• Activity:
Would you transcribe the whole listing exactly and drop its images?

• Materials provided:
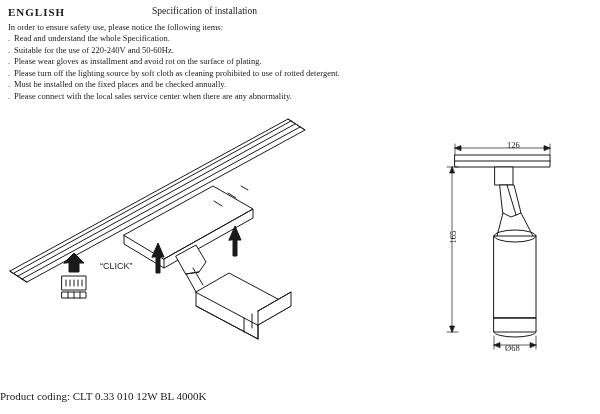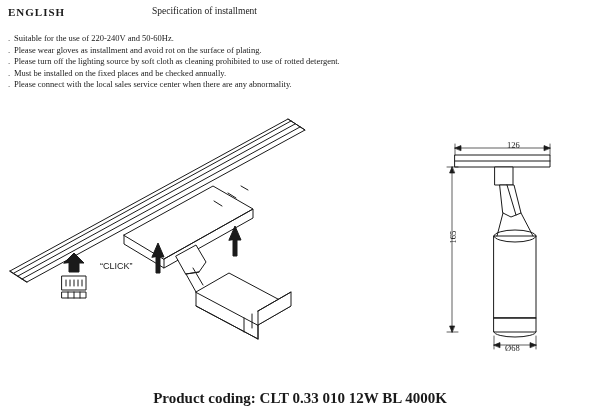--- a/index.html
+++ b/index.html
@@ -101,7 +101,7 @@
 <div id="page">
 
   <div class="lang-title">ENGLISH</div>
-  <div class="spec-title">Specification of installment</div>
+  <div class="spec-title">Specification of installation</div>
 
   <div class="bullets">
     <div class="bullet"><span class="dot">.</span><span>Suitable for the use of 220-240V and 50-60Hz.</span></div>

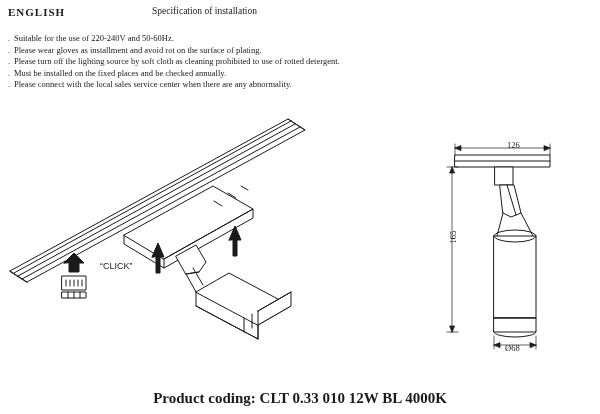--- a/index.html
+++ b/index.html
@@ -102,6 +102,7 @@
 
   <div class="lang-title">ENGLISH</div>
   <div class="spec-title">Specification of installation</div>
+  <div class="intro">In order to ensure safety use, please notice the following items:</div>
 
   <div class="bullets">
     <div class="bullet"><span class="dot">.</span><span>Suitable for the use of 220-240V and 50-60Hz.</span></div>

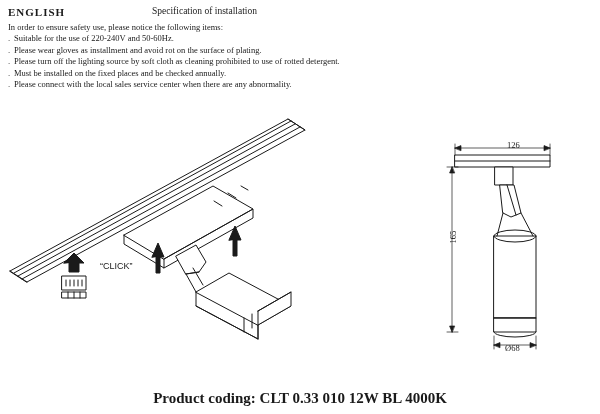--- a/index.html
+++ b/index.html
@@ -105,6 +105,7 @@
   <div class="intro">In order to ensure safety use, please notice the following items:</div>
 
   <div class="bullets">
+    <div class="bullet"><span class="dot">.</span><span>Read and understand the whole Specification.</span></div>
     <div class="bullet"><span class="dot">.</span><span>Suitable for the use of 220-240V and 50-60Hz.</span></div>
     <div class="bullet"><span class="dot">.</span><span>Please wear gloves as installment and avoid rot on the surface of plating.</span></div>
     <div class="bullet"><span class="dot">.</span><span>Please turn off the lighting source by soft cloth as cleaning prohibited to use of rotted detergent.</span></div>

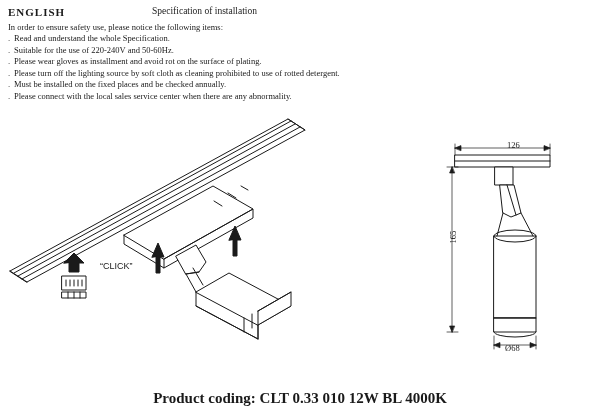--- a/index.html
+++ b/index.html
@@ -82,9 +82,9 @@
     left: 0;
     top: 390px;
     width: 600px;
-    text-align: center;
-    font-size: 15px;
-    font-weight: bold;
+    text-align: left;
+    font-size: 11px;
+    font-weight: normal;
     font-family: "Liberation Serif", serif;
   }
   svg.diagram {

• Result of the task:
--- a/index.html
+++ b/index.html
@@ -101,7 +101,7 @@
 <div id="page">
 
   <div class="lang-title">ENGLISH</div>
-  <div class="spec-title">Specification of installment</div>
+  <div class="spec-title">Specification of installation</div>
 
   <div class="bullets">
     <div class="bullet"><span class="dot">.</span><span>Suitable for the use of 220-240V and 50-60Hz.</span></div>

--- a/index.html
+++ b/index.html
@@ -102,6 +102,7 @@
 
   <div class="lang-title">ENGLISH</div>
   <div class="spec-title">Specification of installation</div>
+  <div class="intro">In order to ensure safety use, please notice the following items:</div>
 
   <div class="bullets">
     <div class="bullet"><span class="dot">.</span><span>Suitable for the use of 220-240V and 50-60Hz.</span></div>

--- a/index.html
+++ b/index.html
@@ -105,6 +105,7 @@
   <div class="intro">In order to ensure safety use, please notice the following items:</div>
 
   <div class="bullets">
+    <div class="bullet"><span class="dot">.</span><span>Read and understand the whole Specification.</span></div>
     <div class="bullet"><span class="dot">.</span><span>Suitable for the use of 220-240V and 50-60Hz.</span></div>
     <div class="bullet"><span class="dot">.</span><span>Please wear gloves as installment and avoid rot on the surface of plating.</span></div>
     <div class="bullet"><span class="dot">.</span><span>Please turn off the lighting source by soft cloth as cleaning prohibited to use of rotted detergent.</span></div>

--- a/index.html
+++ b/index.html
@@ -82,9 +82,9 @@
     left: 0;
     top: 390px;
     width: 600px;
-    text-align: center;
-    font-size: 15px;
-    font-weight: bold;
+    text-align: left;
+    font-size: 11px;
+    font-weight: normal;
     font-family: "Liberation Serif", serif;
   }
   svg.diagram {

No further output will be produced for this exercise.